_Dataset content:_

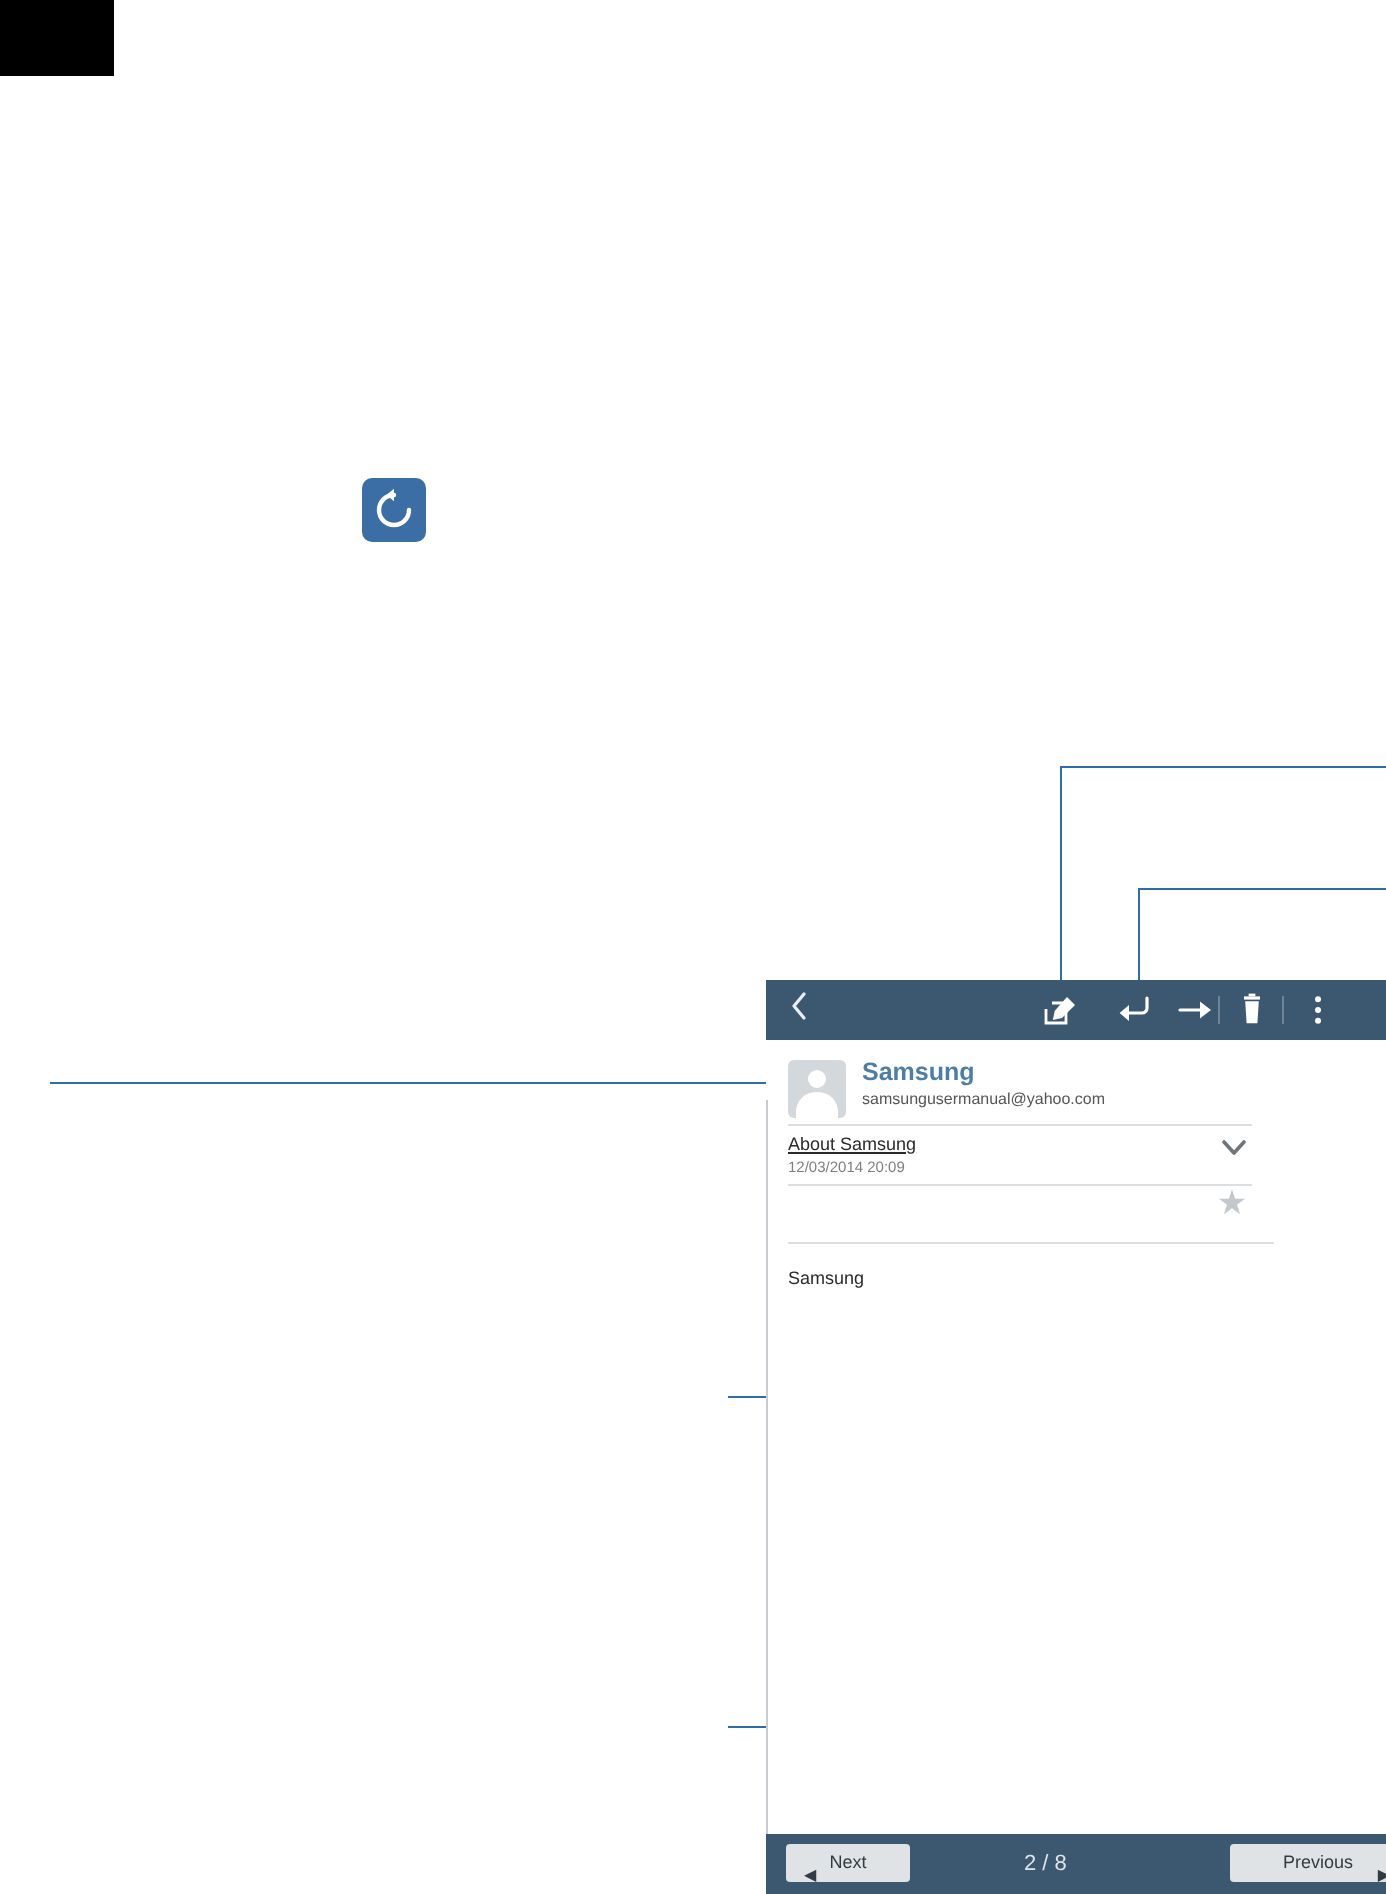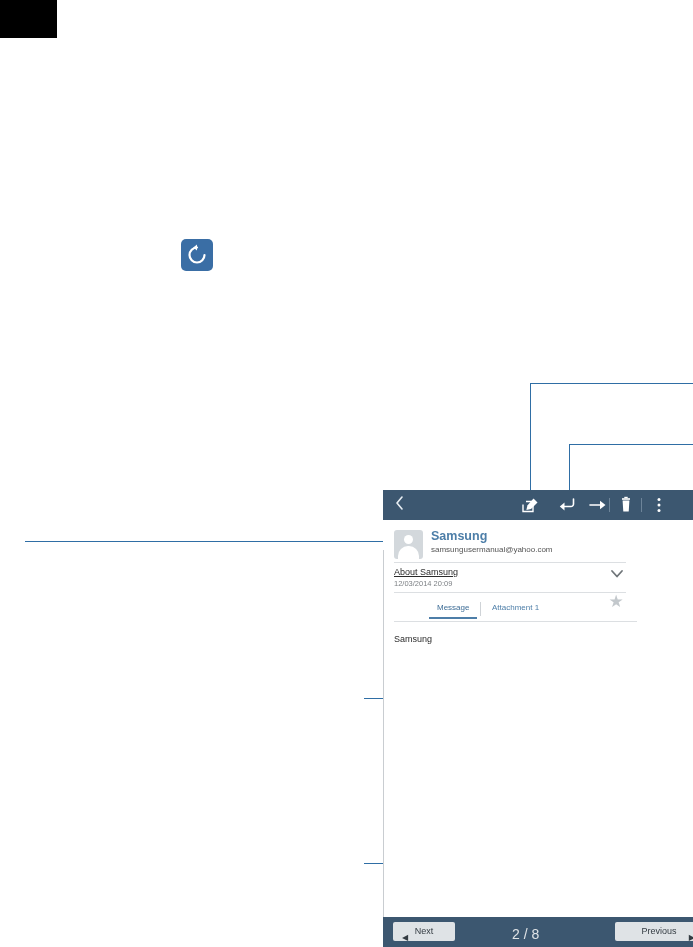--- a/index.html
+++ b/index.html
@@ -229,21 +229,21 @@
     color: #333b42;
     line-height: 19px;
     text-align: center;
   }
   .btn-next { left: 10px; width: 62px; }
   .btn-prev { left: 232px; width: 88px; }
   .footer-count {
     position: absolute;
     left: 129px;
     top: 9px;
-    font-size: 14px;
+    font-size: 11px;
     color: #dfe3e6;
   }
   .btn-arrow-l {
     position: absolute;
     left: 9px;
     top: 6px;
     font-size: 8px;
     color: #333b42;
   }
   .btn-arrow-r {
@@ -372,25 +372,20 @@
     <div class="chevron-btn">
       <svg width="18" height="14" viewBox="0 0 18 14">
           <polyline points="4,4 9,9.5 14,4" stroke="#6f7579" stroke-width="1.8" fill="none" stroke-linecap="round" stroke-linejoin="round"></polyline>
         </svg>
     </div>
 
     <div class="star-btn">★</div>
 
     <div class="divider" style="left:11px; top:72px; width:232px;"></div>
 
-    <div class="tabs">
-      <div class="tab-divider"></div>
-      <div class="tab tab-message">Message</div>
-      <div class="tab tab-attach">Attachment 1</div>
-    </div>
 
     <div class="divider" style="left:11px; top:101px; width:243px;"></div>
 
     <div class="msg-text">Samsung</div>
   </div>
 
   <div class="phone-footer">
     <div class="footer-btn btn-next">
       <span class="btn-arrow-l">◀</span>
       <span>Next</span>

_Exercise directions:_
Report the number of lines in the records that hold "font" and write no other words.

_Output:_
3